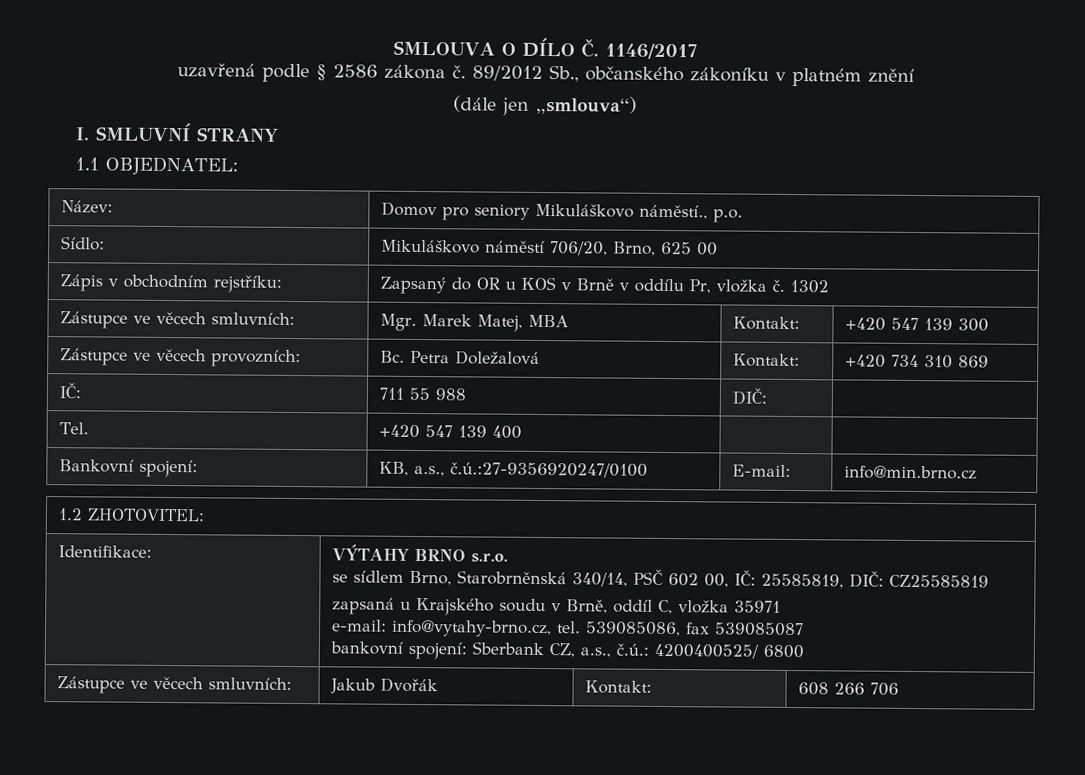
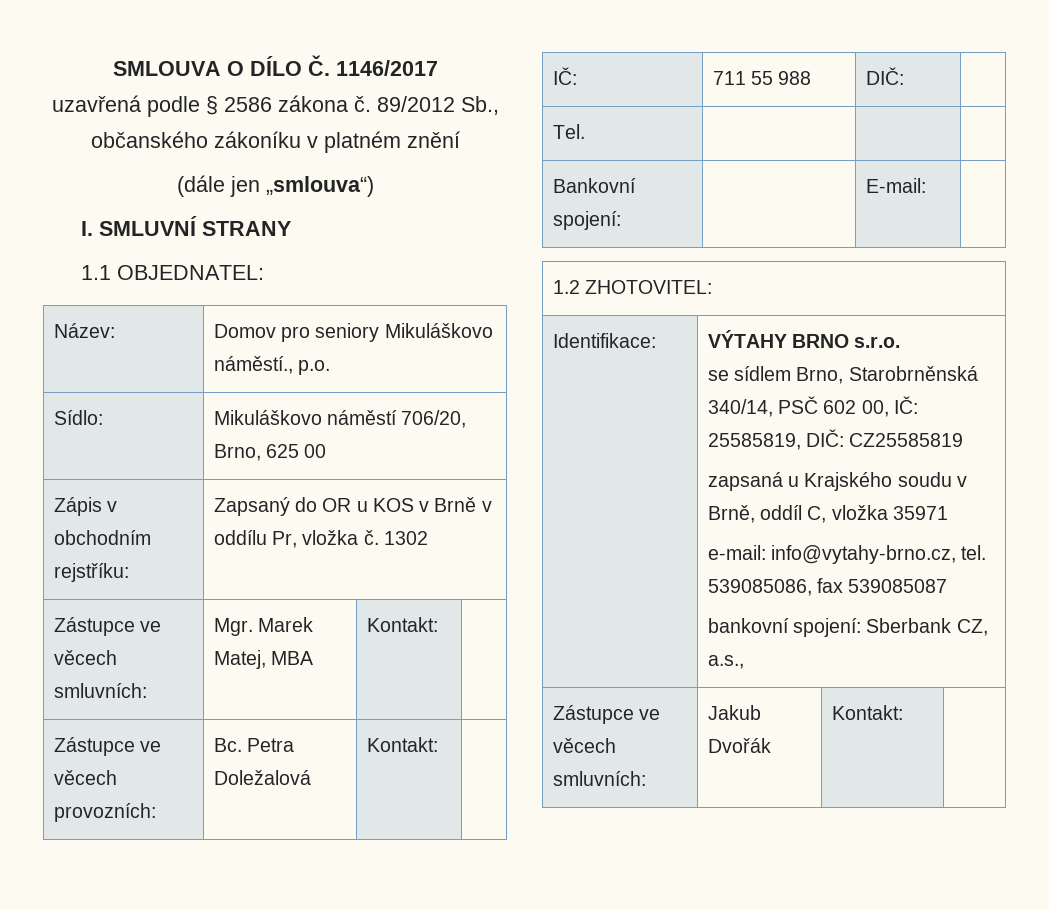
- Zástupce ve věcech smluvních: | Mgr. Marek Matej, MBA | Kontakt: | +420 547 139 300
+ Zástupce ve věcech smluvních: | Mgr. Marek Matej, MBA | Kontakt: |
- Zástupce ve věcech provozních: | Bc. Petra Doležalová | Kontakt: | +420 734 310 869
+ Zástupce ve věcech provozních: | Bc. Petra Doležalová | Kontakt: |
- Tel. | +420 547 139 400 | |
+ Tel. | | |
- Bankovní spojení: | KB, a.s., č.ú.:27-9356920247/0100 | E-mail: | info@min.brno.cz
+ Bankovní spojení: | | E-mail: |
  Identifikace: | VÝTAHY BRNO s.r.o.
  se sídlem Brno, Starobrněnská 340/14, PSČ 602 00, IČ: 25585819, DIČ: CZ25585819
  zapsaná u Krajského soudu v Brně, oddíl C, vložka 35971
  e-mail: info@vytahy-brno.cz, tel. 539085086, fax 539085087
- bankovní spojení: Sberbank CZ, a.s., č.ú.: 4200400525/ 6800
+ bankovní spojení: Sberbank CZ, a.s.,
- Zástupce ve věcech smluvních: | Jakub Dvořák | Kontakt: | 608 266 706
+ Zástupce ve věcech smluvních: | Jakub Dvořák | Kontakt: |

-------------------------

> **WHAT IS REQUIRED**
Could you restate every entry above word for word, leaving out the pictures?

> **OUTPUT FOR THIS EXERCISE**
- Zástupce ve věcech smluvních: | Mgr. Marek Matej, MBA | Kontakt: | +420 547 139 300
+ Zástupce ve věcech smluvních: | Mgr. Marek Matej, MBA | Kontakt: |
- Zástupce ve věcech provozních: | Bc. Petra Doležalová | Kontakt: | +420 734 310 869
+ Zástupce ve věcech provozních: | Bc. Petra Doležalová | Kontakt: |
- Tel. | +420 547 139 400 | |
+ Tel. | | |
- Bankovní spojení: | KB, a.s., č.ú.:27-9356920247/0100 | E-mail: | info@min.brno.cz
+ Bankovní spojení: | | E-mail: |
  Identifikace: | VÝTAHY BRNO s.r.o.
  se sídlem Brno, Starobrněnská 340/14, PSČ 602 00, IČ: 25585819, DIČ: CZ25585819
  zapsaná u Krajského soudu v Brně, oddíl C, vložka 35971
  e-mail: info@vytahy-brno.cz, tel. 539085086, fax 539085087
- bankovní spojení: Sberbank CZ, a.s., č.ú.: 4200400525/ 6800
+ bankovní spojení: Sberbank CZ, a.s.,
- Zástupce ve věcech smluvních: | Jakub Dvořák | Kontakt: | 608 266 706
+ Zástupce ve věcech smluvních: | Jakub Dvořák | Kontakt: |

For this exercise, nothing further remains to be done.